Transforming Kubernetes Management: Simplify Operations, Optimize Costs, and Scale Effectively

December 23, 2024

404 views

#aws #cast.ai #eks #kubernetes #terraform

Managing Kubernetes clusters at scale on AWS presents a significant operational challenge, often requiring substantial effort to balance performance, scalability, and cost efficiency. The complexities of provisioning resources, scaling workloads, and maintaining availability can quickly become overwhelming. CAST AI is designed to simplify and optimize cloud-native application management. It provides real-time workload analysis to adjust resources dynamically, enables cost-effective spot instance usage, and monitors costs and usage in real-time. CAST AI provides a transformative solution, delivering advanced automation for resource scaling, cost optimization, and high availability. By integrating CAST AI with Amazon Elastic Kubernetes Service (EKS) using Terraform, organizations can streamline operations, reduce cloud costs, and maintain control over their infrastructure. This guide provides a comprehensive walkthrough for leveraging CAST AI and Terraform to enhance Kubernetes management, offering a scalable, efficient, and cost-effective approach to cloud-native operations.

Key Features of CAST AI

Automated Scaling: CAST AI dynamically scales resources based on workload demand.
Spot Instance Optimization: CAST AI uses spot instances when available to reduce costs and seamlessly handles instance interruptions.
Real-Time Monitoring and Cost Insights: Users can optimize resource usage and control expenses based on CAST AI’s detailed insights.

Tutorial Overview

The step-by-step tutorial walks you through configuring CAST AI with EKS using Terraform, covering IAM roles, node template setups, autoscaling, and rebalancing schedules. With this setup, CAST AI manages cluster resources autonomously, balancing performance and cost. This integration allows for highly resilient clusters with minimal manual intervention, optimizing cloud infrastructure and enhancing operational efficiency for Kubernetes workloads.

Setting Up CAST AI with EKS Using Terraform

Before diving into the configuration, ensure that you have:

Terraform is installed and configured for your environment.
AWS CLI with permissions for EKS management.
An active CAST AI account with API access.

Step 1: Creating the CAST AI User ARN for EKS Cluster Access

The castai_eks_user_arn resource in Terraform creates a unique identifier that grants CAST AI permission to interact with the EKS cluster.


hcl
resource "castai_eks_user_arn" "castai_user_arn" {
  cluster_id = castai_eks_clusterid.cluster_id.id
}

This ARN (Amazon Resource Name) is a secure identity, allowing CAST AI to monitor and manage the EKS cluster. This initial step is essential for enabling CAST AI’s access to the resources it will manage.
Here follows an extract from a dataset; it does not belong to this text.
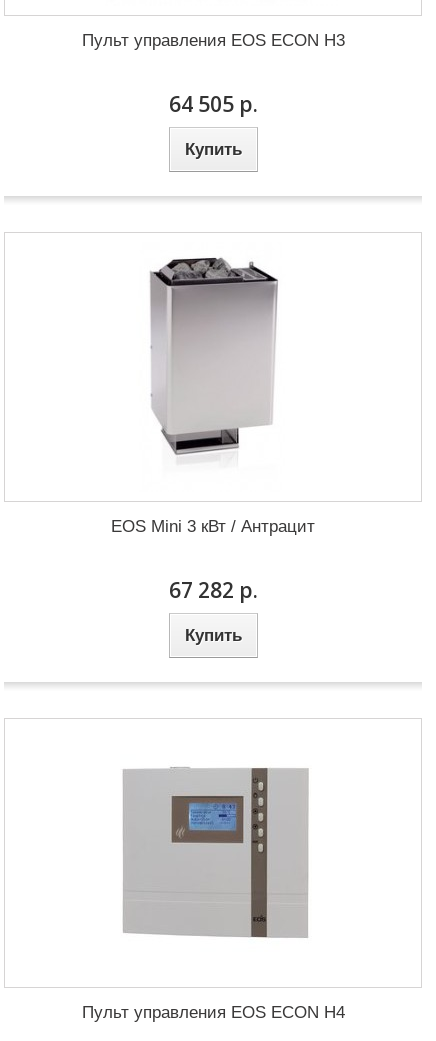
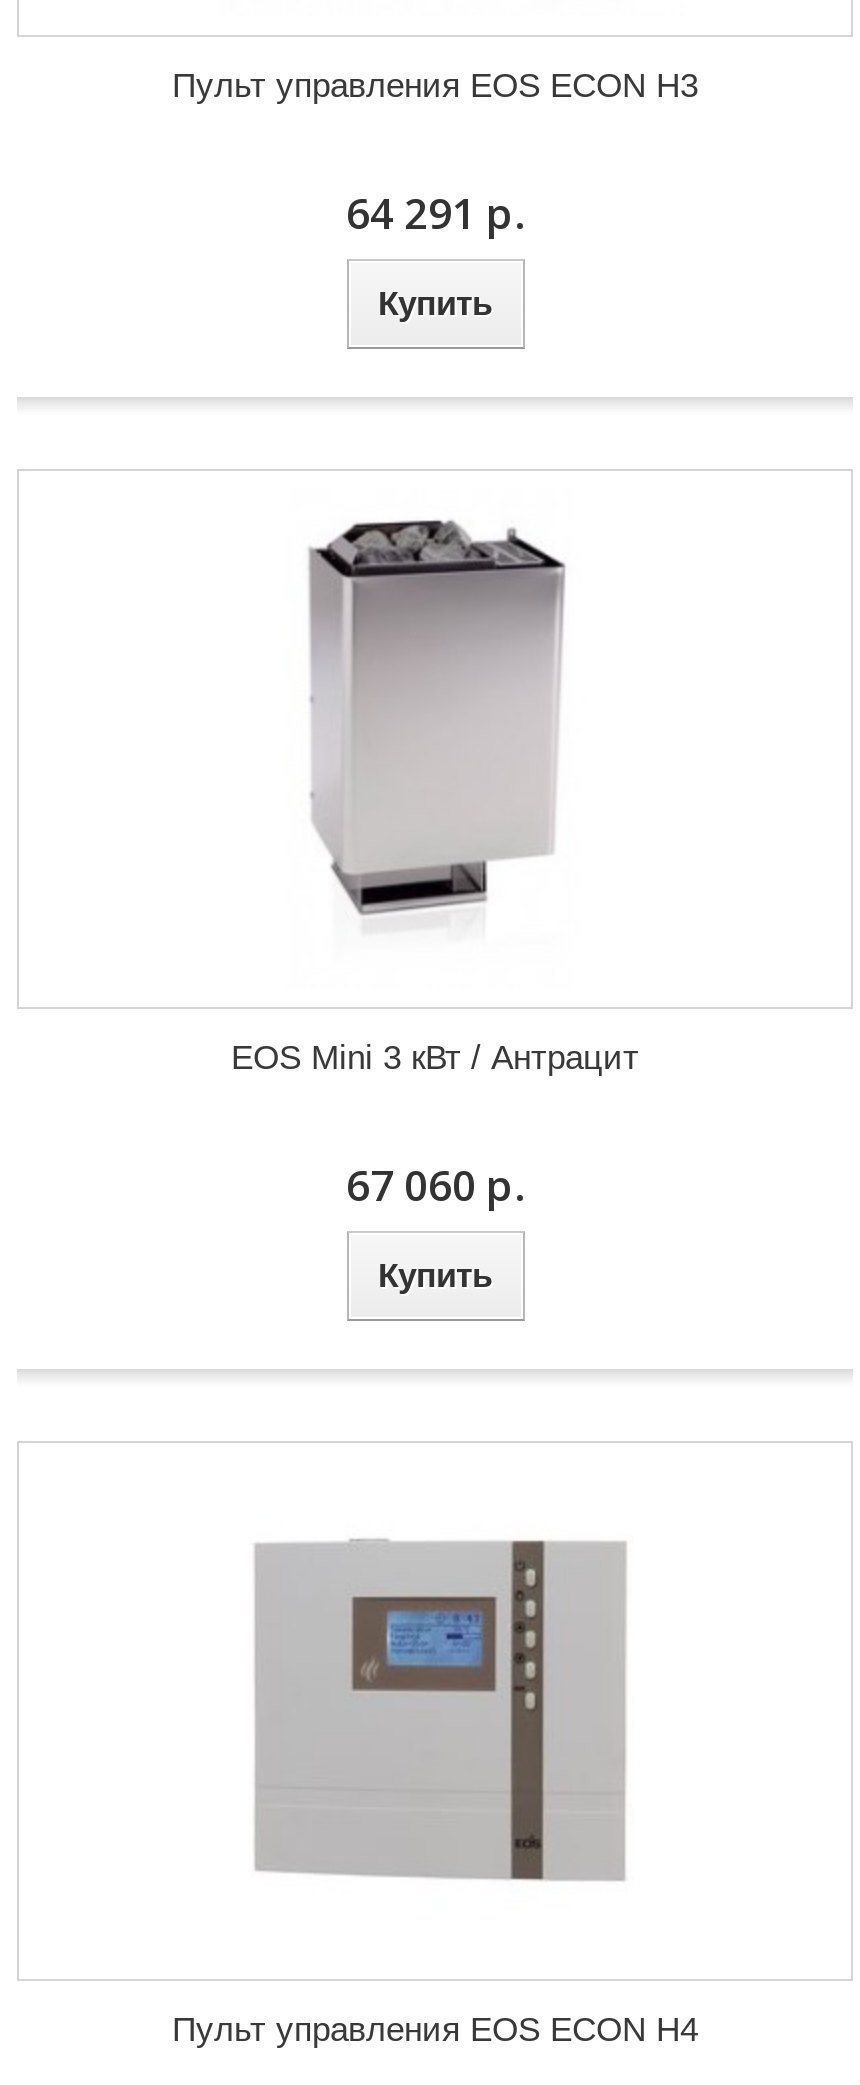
- 64 505 р.
+ 64 291 р.

- 67 282 р.
+ 67 060 р.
Step 2: Setting Up AWS IAM Policies and Roles

CAST AI needs specific AWS Identity and Access Management (IAM) roles and policies to operate within your EKS environment. The following Terraform module automates IAM role and policy setup:



hcl
module "castai-eks-role-iam" {
  source = "git::https://github.com/castai/terraform-castai-eks-role-iam.git?ref=v0.3.1"

  aws_account_id                   = data.aws_caller_identity.current.account_id
  aws_cluster_region               = var.cluster_region
  aws_cluster_name                 = var.cluster_name
  aws_cluster_vpc_id               = var.vpc_id
  castai_user_arn                  = castai_eks_user_arn.castai_user_arn.arn
  create_iam_resources_per_cluster = true
}

This module handles:

Role Creation: Defines the IAM roles needed by CAST AI.
Policy Assignment: Grants CAST AI permissions to manage EKS resources, such as scaling and monitoring.
Security Best Practices: Ensures that only necessary permissions are granted to CAST AI for optimal security.

Using this module saves time and helps prevent potential security misconfigurations by following CAST AI’s recommended IAM setup.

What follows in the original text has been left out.